Your assignment | All entries are to be quoted exactly; the images stay out of the copy.

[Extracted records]

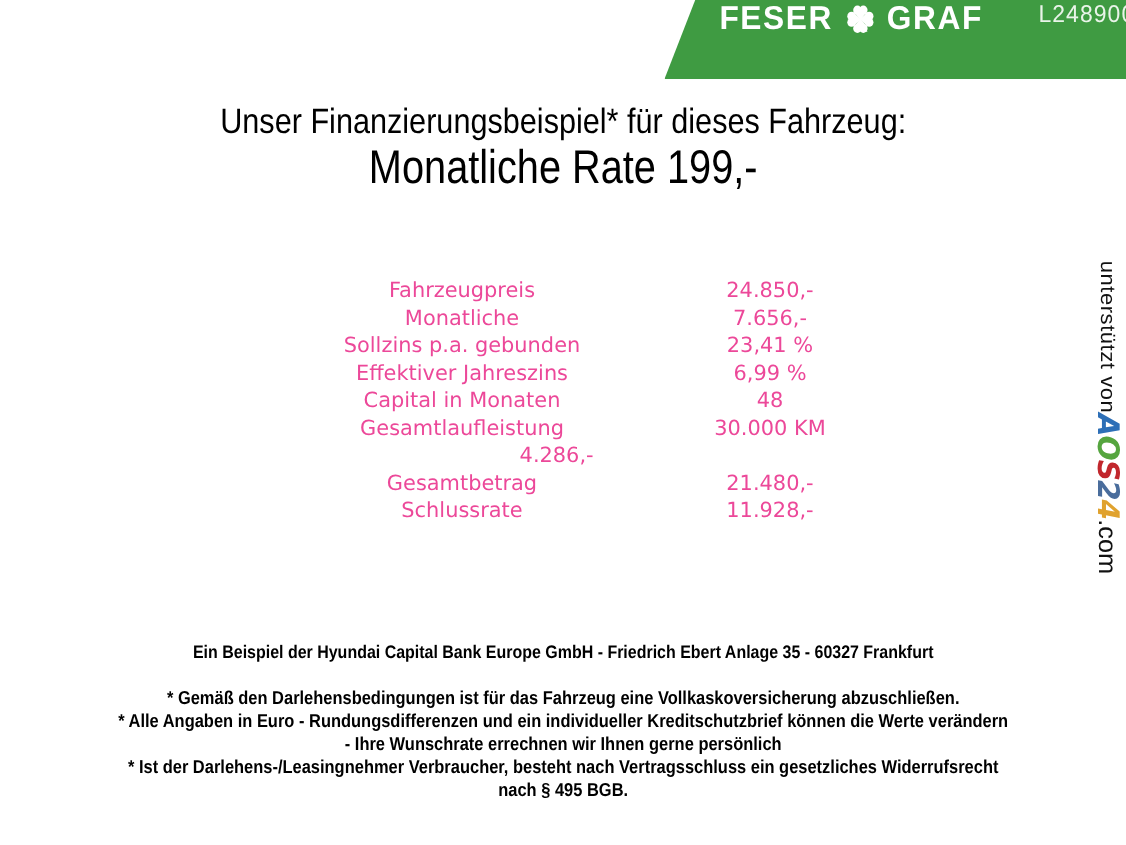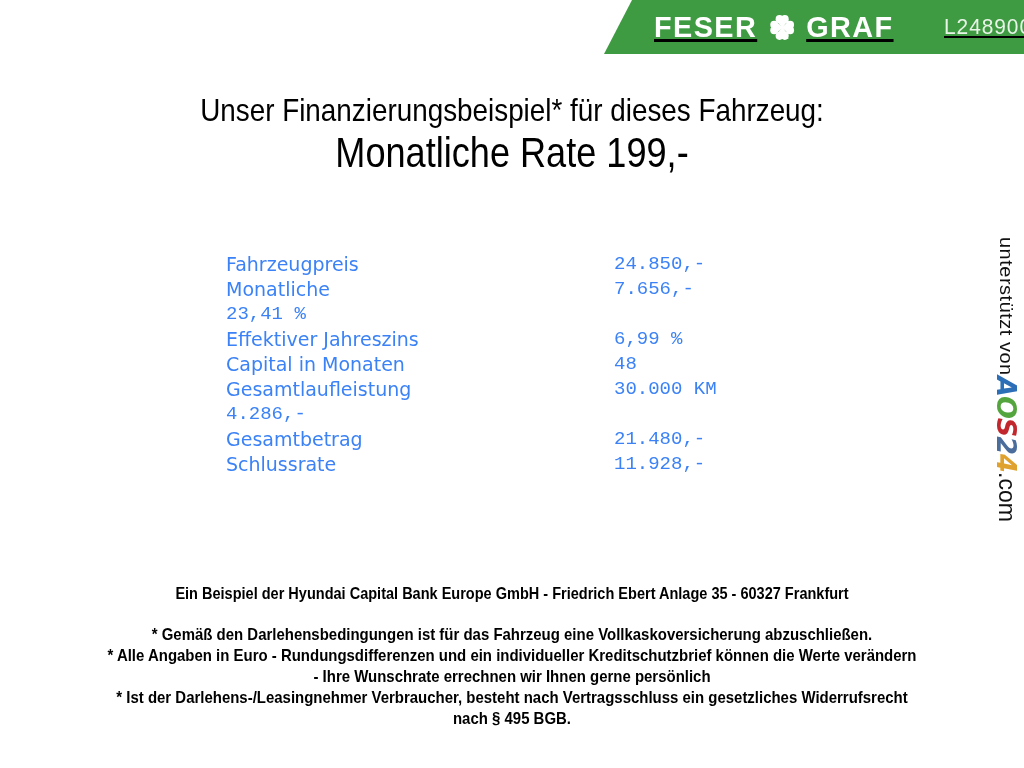--- a/index.html
+++ b/index.html
@@ -12,11 +12,11 @@
 
   
   .banner{
-    position:absolute;top:0;right:0;width:420px;height:54px;
+    position:absolute;top:0;right:0;width:420px;height:72px;
     background:#3f9b42;
     clip-path:polygon(28px 0,100% 0,100% 100%,0 100%);
-    display:flex;align-items:center;
-    padding-left:50px;box-sizing:border-box;text-decoration:underline;
+    display:flex;align-items:flex-start;
+    padding-left:50px;box-sizing:border-box;
   }
   .brand{
     display:flex;align-items:center;gap:9px;

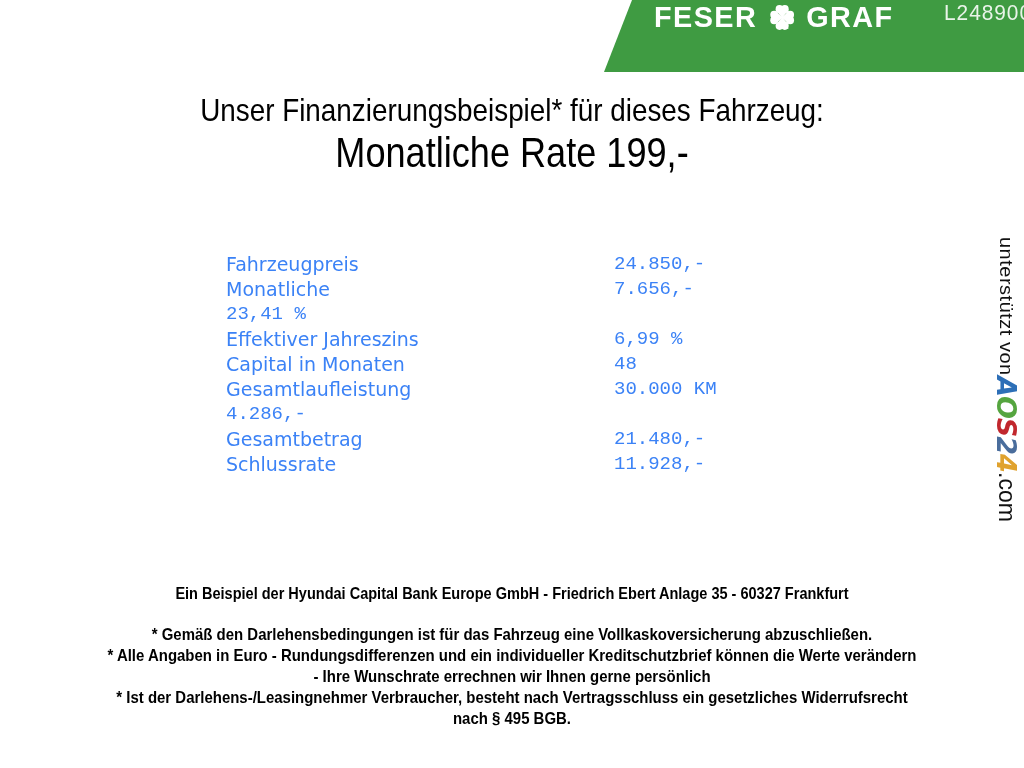--- a/index.html
+++ b/index.html
@@ -46,7 +46,7 @@
   
   .fin-table{
     position:absolute;left:226px;top:252px;width:560px;
-    font-family:"DejaVu Sans",sans-serif;font-size:19px;color:#3b82f6;
+    font-family:"DejaVu Sans",sans-serif;font-size:19px;color:#ec4899;text-align:center;
   }
   .fin-row{display:flex;height:25px;line-height:25px;white-space:nowrap;}
   .fin-label{width:388px;flex:0 0 388px;}

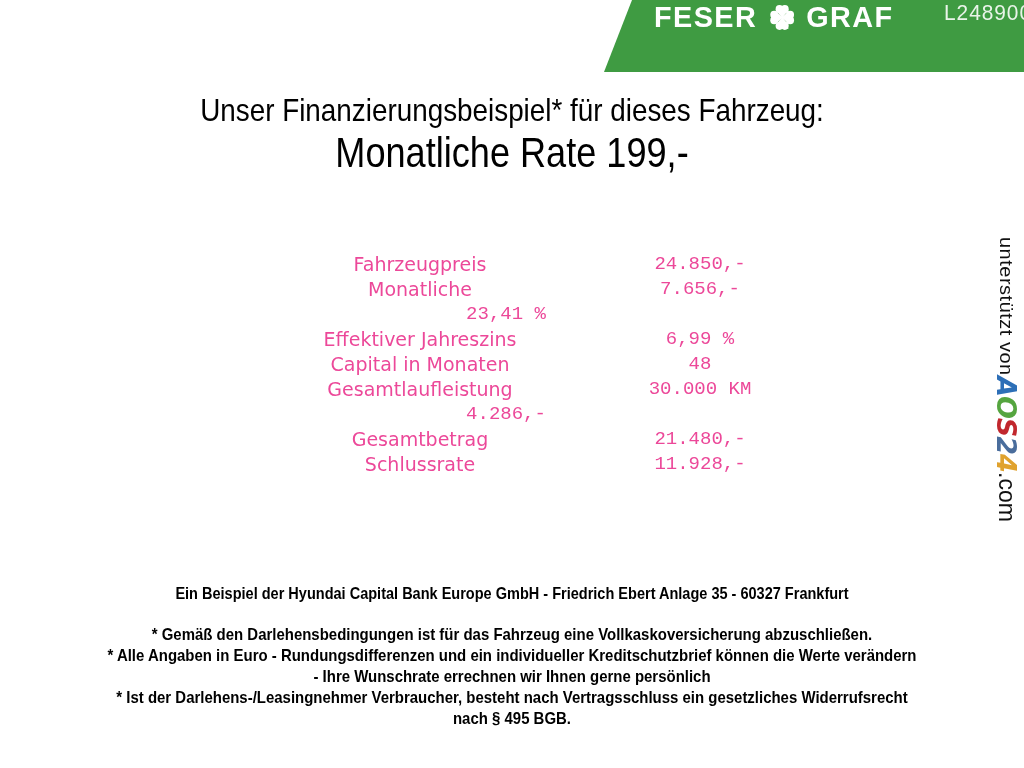--- a/index.html
+++ b/index.html
@@ -50,7 +50,7 @@
   }
   .fin-row{display:flex;height:25px;line-height:25px;white-space:nowrap;}
   .fin-label{width:388px;flex:0 0 388px;}
-  .fin-value{flex:1;font-family:Liberation Mono, monospace;}
+  .fin-value{flex:1;}
 
   
   .vstrip{

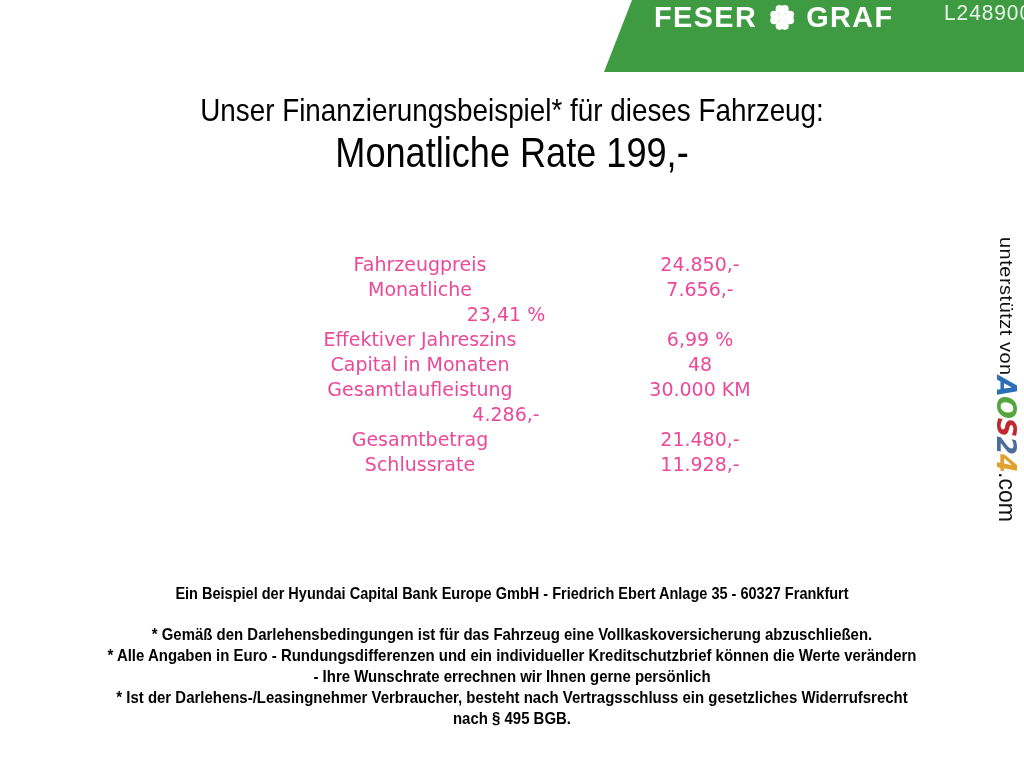--- a/index.html
+++ b/index.html
@@ -131,6 +131,7 @@
     <span class="fin-value">7.656,-</span>
   </div>
   <div class="fin-row">
+    <span class="fin-label">Sollzins p.a. gebunden</span>
     <span class="fin-value">23,41 %</span>
   </div>
   <div class="fin-row">

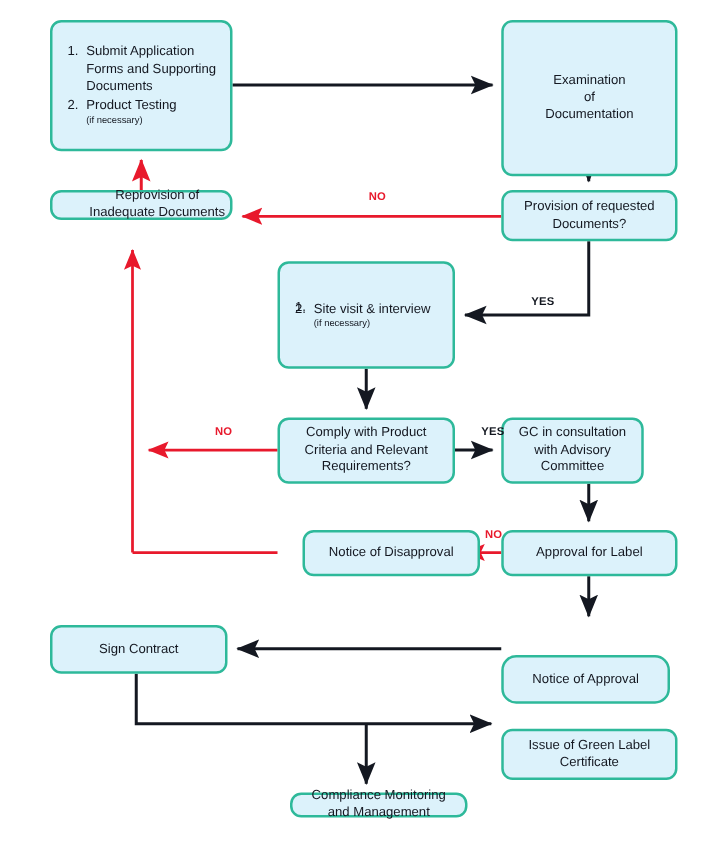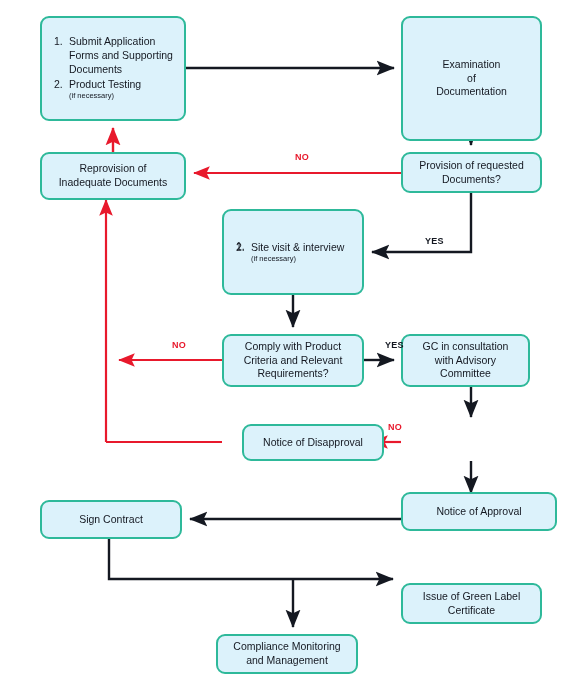--- a/index.html
+++ b/index.html
@@ -172,7 +172,7 @@
 Documentation</span>
   </div>
 
-  <div class="node-box" style="left:40px; top:152px; width:146px; height:48px;">
+  <div class="node-box" style="left:40px; top:152px; width:146px; height:24px;justify-content:flex-end;">
     <span class="node-text">Reprovision of
 Inadequate Documents</span>
   </div>

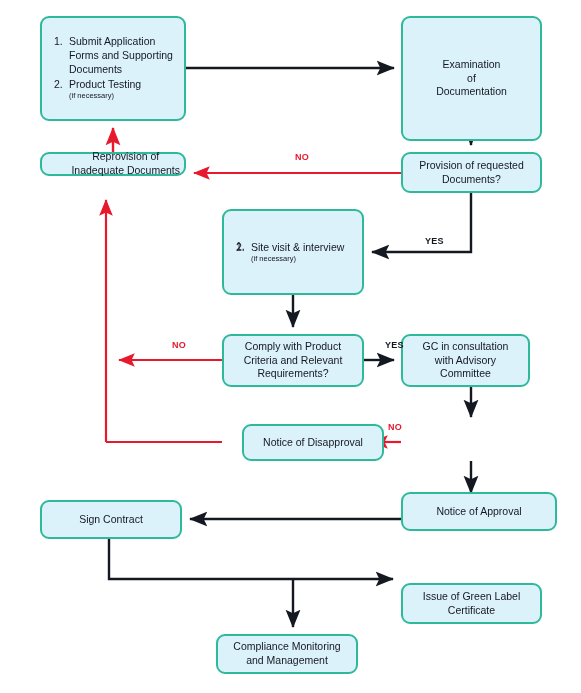--- a/index.html
+++ b/index.html
@@ -201,7 +201,7 @@
 Requirements?</span>
   </div>
 
-  <div class="node-box" style="left:401px; top:334px; width:129px; height:53px;">
+  <div class="node-box" style="left:401px; top:334px; width:114px; height:53px;">
     <span class="node-text">GC in consultation
 with Advisory
 Committee</span>

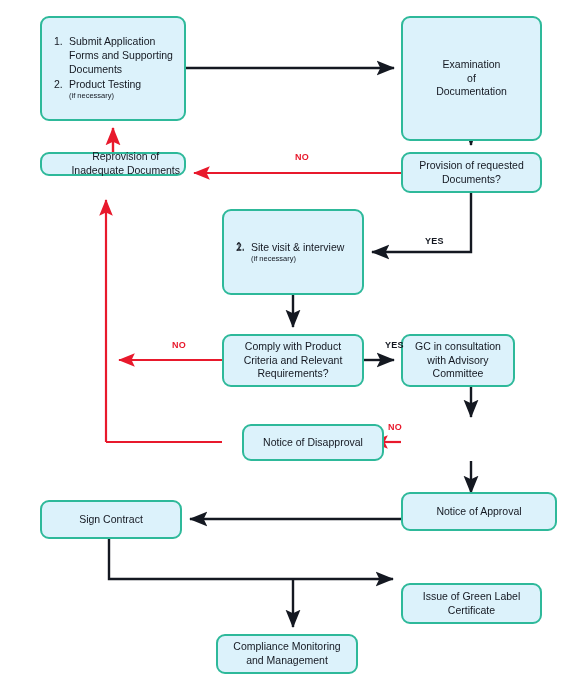--- a/index.html
+++ b/index.html
@@ -211,6 +211,9 @@
     <span class="node-text">Notice of Disapproval</span>
   </div>
 
+  <div class="node-box" style="left:401px; top:424px; width:141px; height:37px;">
+    <span class="node-text">Approval for Label</span>
+  </div>
 
   <div class="node-box" style="left:40px; top:500px; width:142px; height:39px;">
     <span class="node-text">Sign Contract</span>

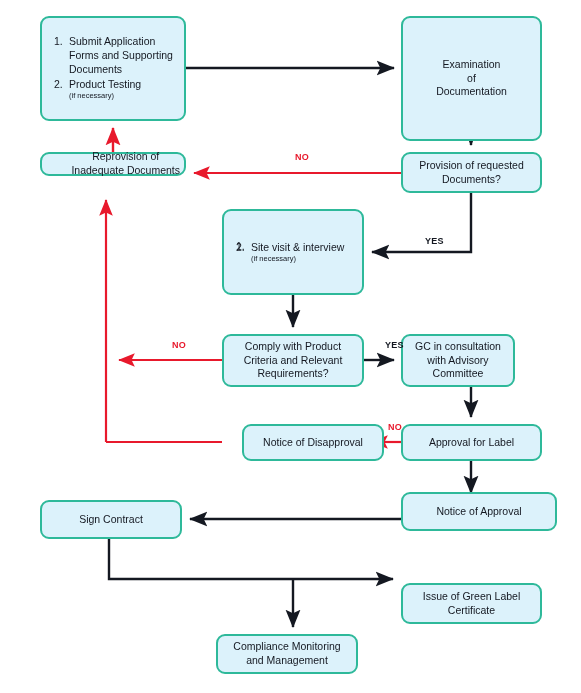--- a/index.html
+++ b/index.html
@@ -219,7 +219,7 @@
     <span class="node-text">Sign Contract</span>
   </div>
 
-  <div class="node-box" style="left:401px; top:492px; width:156px; height:39px;">
+  <div class="node-box" style="left:401px; top:524px; width:135px; height:39px;border-radius:12px;">
     <span class="node-text">Notice of Approval</span>
   </div>
 

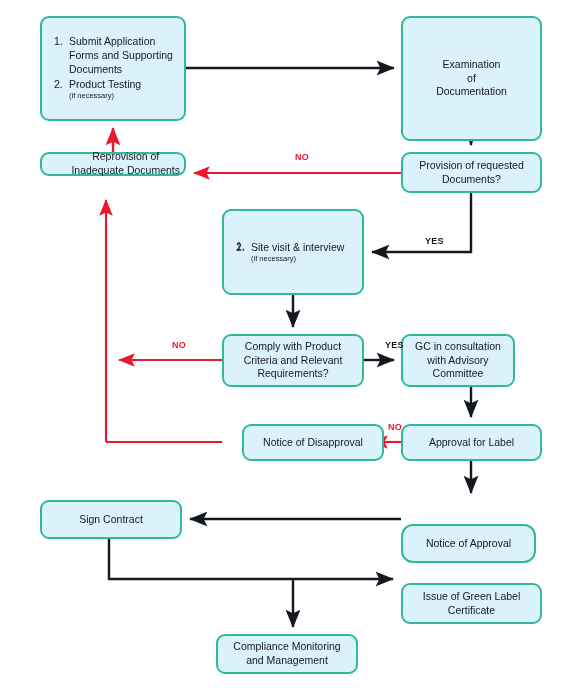--- a/index.html
+++ b/index.html
@@ -228,7 +228,7 @@
 Certificate</span>
   </div>
 
-  <div class="node-box" style="left:216px; top:634px; width:142px; height:40px;">
+  <div class="node-box" style="left:232px; top:634px; width:142px; height:20px;">
     <span class="node-text">Compliance Monitoring
 and Management</span>
   </div>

Response to this exercise |
--- a/index.html
+++ b/index.html
@@ -12,11 +12,11 @@
 
   
   .banner{
-    position:absolute;top:0;right:0;width:420px;height:54px;
+    position:absolute;top:0;right:0;width:420px;height:72px;
     background:#3f9b42;
     clip-path:polygon(28px 0,100% 0,100% 100%,0 100%);
-    display:flex;align-items:center;
-    padding-left:50px;box-sizing:border-box;text-decoration:underline;
+    display:flex;align-items:flex-start;
+    padding-left:50px;box-sizing:border-box;
   }
   .brand{
     display:flex;align-items:center;gap:9px;

--- a/index.html
+++ b/index.html
@@ -46,7 +46,7 @@
   
   .fin-table{
     position:absolute;left:226px;top:252px;width:560px;
-    font-family:"DejaVu Sans",sans-serif;font-size:19px;color:#3b82f6;
+    font-family:"DejaVu Sans",sans-serif;font-size:19px;color:#ec4899;text-align:center;
   }
   .fin-row{display:flex;height:25px;line-height:25px;white-space:nowrap;}
   .fin-label{width:388px;flex:0 0 388px;}

--- a/index.html
+++ b/index.html
@@ -50,7 +50,7 @@
   }
   .fin-row{display:flex;height:25px;line-height:25px;white-space:nowrap;}
   .fin-label{width:388px;flex:0 0 388px;}
-  .fin-value{flex:1;font-family:Liberation Mono, monospace;}
+  .fin-value{flex:1;}
 
   
   .vstrip{

--- a/index.html
+++ b/index.html
@@ -131,6 +131,7 @@
     <span class="fin-value">7.656,-</span>
   </div>
   <div class="fin-row">
+    <span class="fin-label">Sollzins p.a. gebunden</span>
     <span class="fin-value">23,41 %</span>
   </div>
   <div class="fin-row">

--- a/index.html
+++ b/index.html
@@ -172,7 +172,7 @@
 Documentation</span>
   </div>
 
-  <div class="node-box" style="left:40px; top:152px; width:146px; height:48px;">
+  <div class="node-box" style="left:40px; top:152px; width:146px; height:24px;justify-content:flex-end;">
     <span class="node-text">Reprovision of
 Inadequate Documents</span>
   </div>

--- a/index.html
+++ b/index.html
@@ -201,7 +201,7 @@
 Requirements?</span>
   </div>
 
-  <div class="node-box" style="left:401px; top:334px; width:129px; height:53px;">
+  <div class="node-box" style="left:401px; top:334px; width:114px; height:53px;">
     <span class="node-text">GC in consultation
 with Advisory
 Committee</span>

--- a/index.html
+++ b/index.html
@@ -211,6 +211,9 @@
     <span class="node-text">Notice of Disapproval</span>
   </div>
 
+  <div class="node-box" style="left:401px; top:424px; width:141px; height:37px;">
+    <span class="node-text">Approval for Label</span>
+  </div>
 
   <div class="node-box" style="left:40px; top:500px; width:142px; height:39px;">
     <span class="node-text">Sign Contract</span>

--- a/index.html
+++ b/index.html
@@ -219,7 +219,7 @@
     <span class="node-text">Sign Contract</span>
   </div>
 
-  <div class="node-box" style="left:401px; top:492px; width:156px; height:39px;">
+  <div class="node-box" style="left:401px; top:524px; width:135px; height:39px;border-radius:12px;">
     <span class="node-text">Notice of Approval</span>
   </div>
 

--- a/index.html
+++ b/index.html
@@ -228,7 +228,7 @@
 Certificate</span>
   </div>
 
-  <div class="node-box" style="left:216px; top:634px; width:142px; height:40px;">
+  <div class="node-box" style="left:232px; top:634px; width:142px; height:20px;">
     <span class="node-text">Compliance Monitoring
 and Management</span>
   </div>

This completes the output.